Quantitative FLIP microscopy should also be a method to compare results from different cells. This, however, is not possible with the pixel-based FLIP analysis, because the kinetic parameters recovered from the StrExp fit to data are a function of the total amount of fluorophore in a given cell, the diameter of the bleach spot and the length of the pauses between bleaches. The empirical StrExp fitting function only provides information about the nature of the observed transport process (e.g. diffusion- or binding-limited, see Table ) and about local variation in transport dynamics for a given experiment and cell. Experiment-independent binding and dissociation parameters of a fluorescent protein can therefore not be measured by this approach. To overcome this limitation, we developed a complementary method based on compartment modelling of FLIP data and applied it to determine local heterogeneity in intracellular protein aggregation. Such aggregation is observed in cellular models of various neurodegenerative diseases [45
]. Since protein aggregates tend to move during FLIP experiments, we combine tracking of individual IB’s containing mtHtt with extended polyQ repeat (eGFP-Q73) with non-linear regression of an analytical MC model to the FLIP-induced intensity decay in these structures (Figures , ). This enables us to measure mobility parameters, like diffusion constants from the calculated MSD and to determine in parallel association and dissociation rate constants for eGFP-mtHtt from the measured FL kinetics in IB’s. Thus, we demonstrate that mtHtt in IB’s can exchange with mtHtt in the cytoplasm in agreement with earlier observations for other polyQ diseases [43
]. Using our MC modeling strategy, we can derive for the first time in-vivo binding parameters of eGFP-mtHtt showing that the exchange takes place with a half-time of 2–4 min.

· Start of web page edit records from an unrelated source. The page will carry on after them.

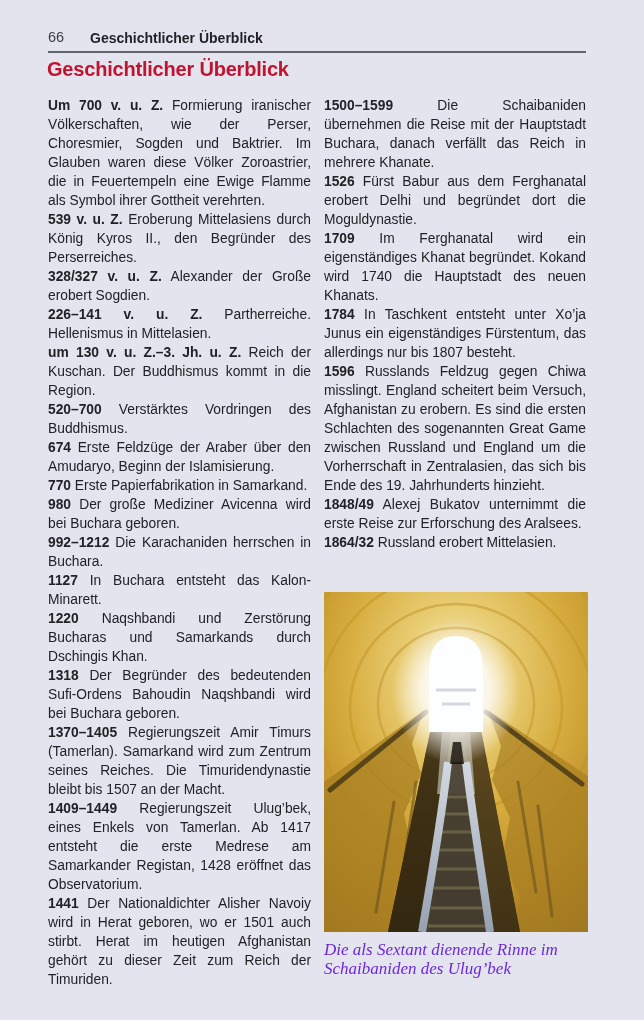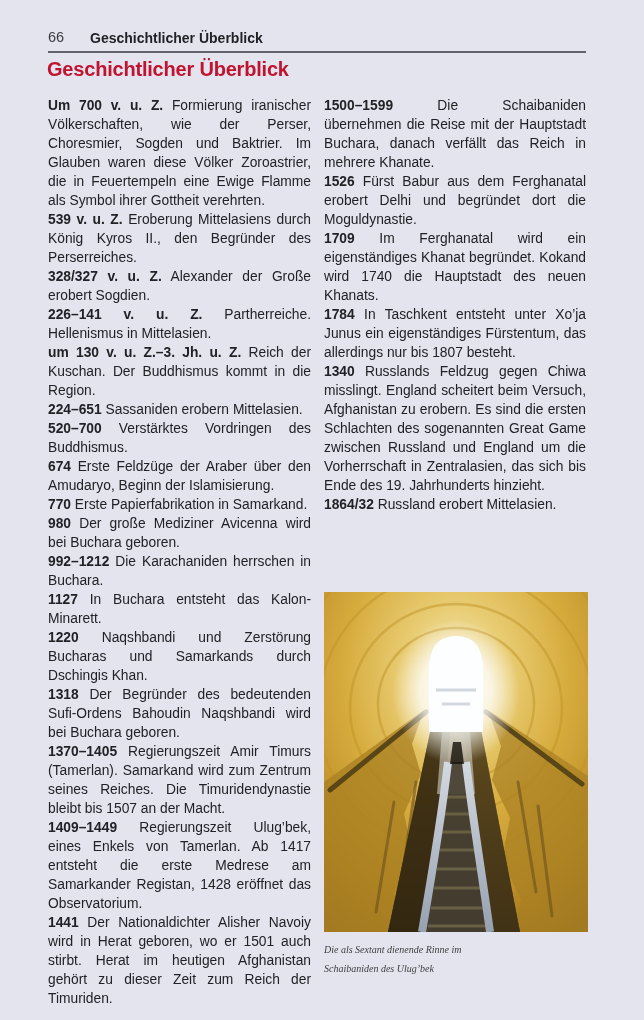--- a/index.html
+++ b/index.html
@@ -83,7 +83,7 @@
       <p class="entry"><strong class="date">1526</strong><span> Fürst Babur aus dem Ferghanatal erobert Delhi und begründet dort die Moguldynastie.</span></p>
       <p class="entry"><strong class="date">1709</strong><span> Im Ferghanatal wird ein eigenständiges Khanat begründet. Kokand wird 1740 die Hauptstadt des neuen Khanats.</span></p>
       <p class="entry"><strong class="date">1784</strong><span> In Taschkent entsteht unter Xo’ja Junus ein eigenständiges Fürstentum, das allerdings nur bis 1807 besteht.</span></p>
-      <p class="entry"><strong class="date">1340</strong><span> Russlands Feldzug gegen Chiwa misslingt. England scheitert beim Versuch, Afghanistan zu erobern. Es sind die ersten Schlachten des sogenannten Great Game zwischen Russland und England um die Vorherrschaft in Zentralasien, das sich bis Ende des 19. Jahrhunderts hinzieht.</span></p>
+      <p class="entry"><strong class="date">1596</strong><span> Russlands Feldzug gegen Chiwa misslingt. England scheitert beim Versuch, Afghanistan zu erobern. Es sind die ersten Schlachten des sogenannten Great Game zwischen Russland und England um die Vorherrschaft in Zentralasien, das sich bis Ende des 19. Jahrhunderts hinzieht.</span></p>
       <p class="entry"><strong class="date">1864/32</strong><span> Russland erobert Mittelasien.</span></p>
       <p class="entry"></p>
     </div>

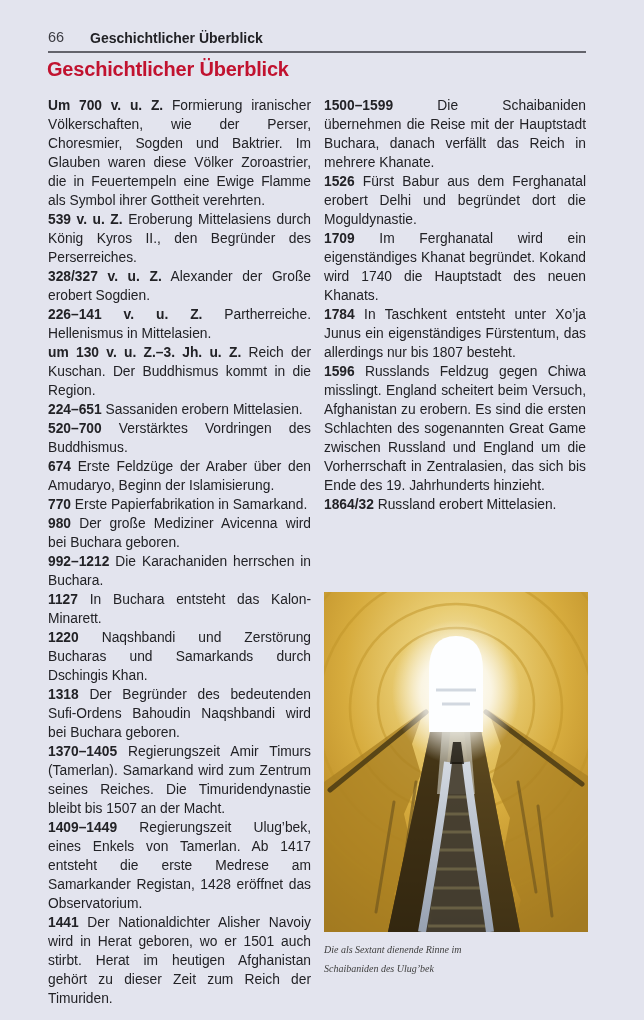--- a/index.html
+++ b/index.html
@@ -65,7 +65,6 @@
       <p class="entry"><strong class="date">328/327 v. u. Z.</strong><span> Alexander der Große erobert Sogdien.</span></p>
       <p class="entry"><strong class="date">226–141 v. u. Z.</strong><span> Partherreiche. Hellenismus in Mittelasien.</span></p>
       <p class="entry"><strong class="date">um 130 v. u. Z.–3. Jh. u. Z.</strong><span> Reich der Kuschan. Der Buddhismus kommt in die Region.</span></p>
-      <p class="entry"><strong class="date">224–651</strong><span> Sassaniden erobern Mittelasien.</span></p>
       <p class="entry"><strong class="date">520–700</strong><span> Verstärktes Vordringen des Buddhismus.</span></p>
       <p class="entry"><strong class="date">674</strong><span> Erste Feldzüge der Araber über den Amudaryo, Beginn der Islamisierung.</span></p>
       <p class="entry"><strong class="date">770</strong><span> Erste Papierfabrikation in Samarkand.</span></p>

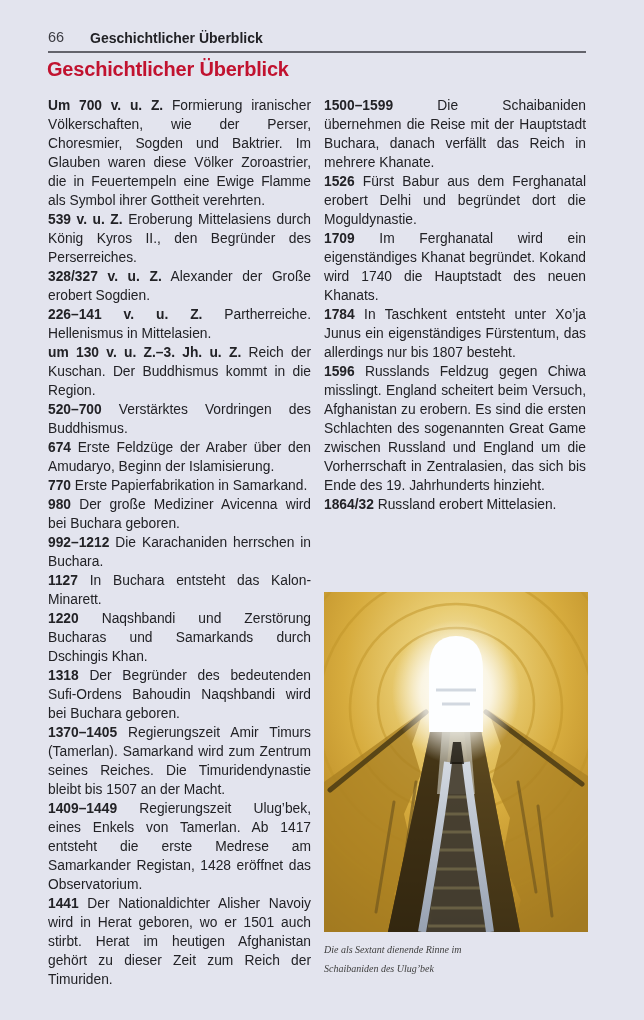--- a/index.html
+++ b/index.html
@@ -83,6 +83,7 @@
       <p class="entry"><strong class="date">1709</strong><span> Im Ferghanatal wird ein eigenständiges Khanat begründet. Kokand wird 1740 die Hauptstadt des neuen Khanats.</span></p>
       <p class="entry"><strong class="date">1784</strong><span> In Taschkent entsteht unter Xo’ja Junus ein eigenständiges Fürstentum, das allerdings nur bis 1807 besteht.</span></p>
       <p class="entry"><strong class="date">1596</strong><span> Russlands Feldzug gegen Chiwa misslingt. England scheitert beim Versuch, Afghanistan zu erobern. Es sind die ersten Schlachten des sogenannten Great Game zwischen Russland und England um die Vorherrschaft in Zentralasien, das sich bis Ende des 19. Jahrhunderts hinzieht.</span></p>
+      <p class="entry"><strong class="date">1848/49</strong><span> Alexej Bukatov unternimmt die erste Reise zur Erforschung des Aralsees.</span></p>
       <p class="entry"><strong class="date">1864/32</strong><span> Russland erobert Mittelasien.</span></p>
       <p class="entry"></p>
     </div>

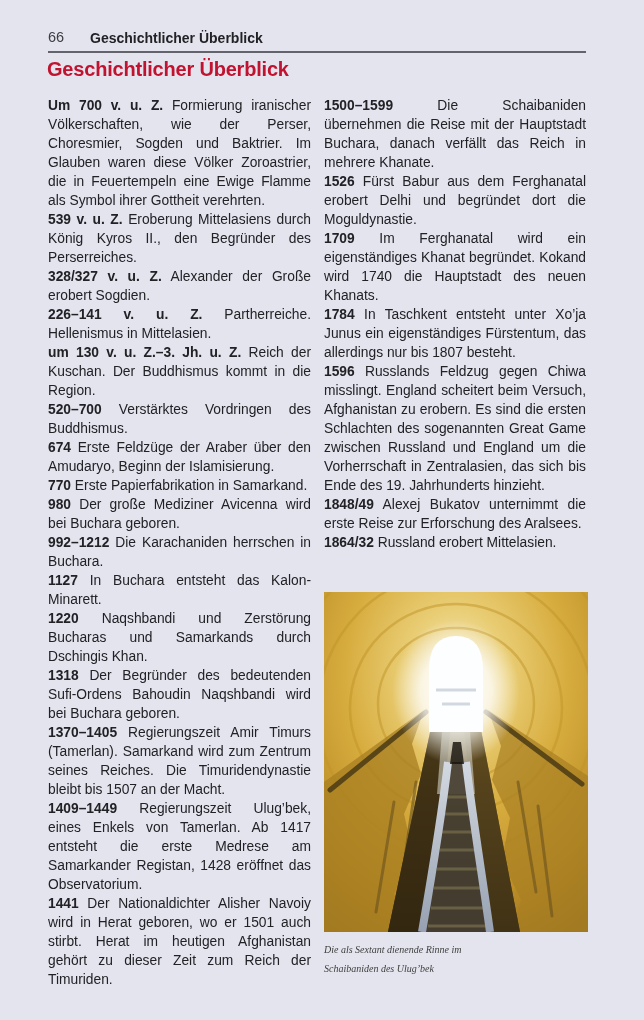--- a/index.html
+++ b/index.html
@@ -45,7 +45,7 @@
   .caption {
     position:absolute; left:324px; top:940px; width:264px;
     font-family:"Liberation Serif", serif; font-style:italic;
-    font-size:10px; line-height:19px; color:#404040;
+    font-size:17px; line-height:19px; color:#6d28d9;
   }
   .caption div { white-space:nowrap; }
 </style>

Since MC modeling of FLIP data provides physical parameters, this method will be of high value for quantitative comparison of protein aggregates in Huntington disease with that in other polyQ diseases, like various forms of ataxia. In fact, compressed exponential FL, similar as we found for eGFP-mtHtt has been reported in FLIP-experiments of ataxin-3 aggregates, in the nucleoplasm of COS7 cells [58
]. We are aware of the fact, that the presented two modelling approaches for FLIP data analysis are based on somehow contradictive assumptions: pixel-wise fitting reveals local heterogeneity of protein transport in various cellular pools, while MC modelling of FLIP experiments requires the assumption of well-mixed compartments. Solving this contradiction satisfactorily would require modelling the whole spatiotemporal protein dynamics including cell geometry, space-dependent diffusion constants, diffusion barriers, moving entities etc., but this is too ambitious at the moment and outside the scope of this article. We found that deviation of FL kinetics from a mono-exponential decay becomes negligible when larger cytoplasmic regions (above ~5 pixels) are included in the analysis (not shown). We also implemented a StrExp decay model for the FL in the bleached compartment (C2
) in our MC model, but that recovered a mono-exponential decay with h
= 1 (not shown, but see Figure C, green symbols and line). Together, with the observed time hierarchy, this makes the assumption of a well-mixed cytoplasmic compartment compared to measured FL of eGFP-Q73 in IB’s reasonable.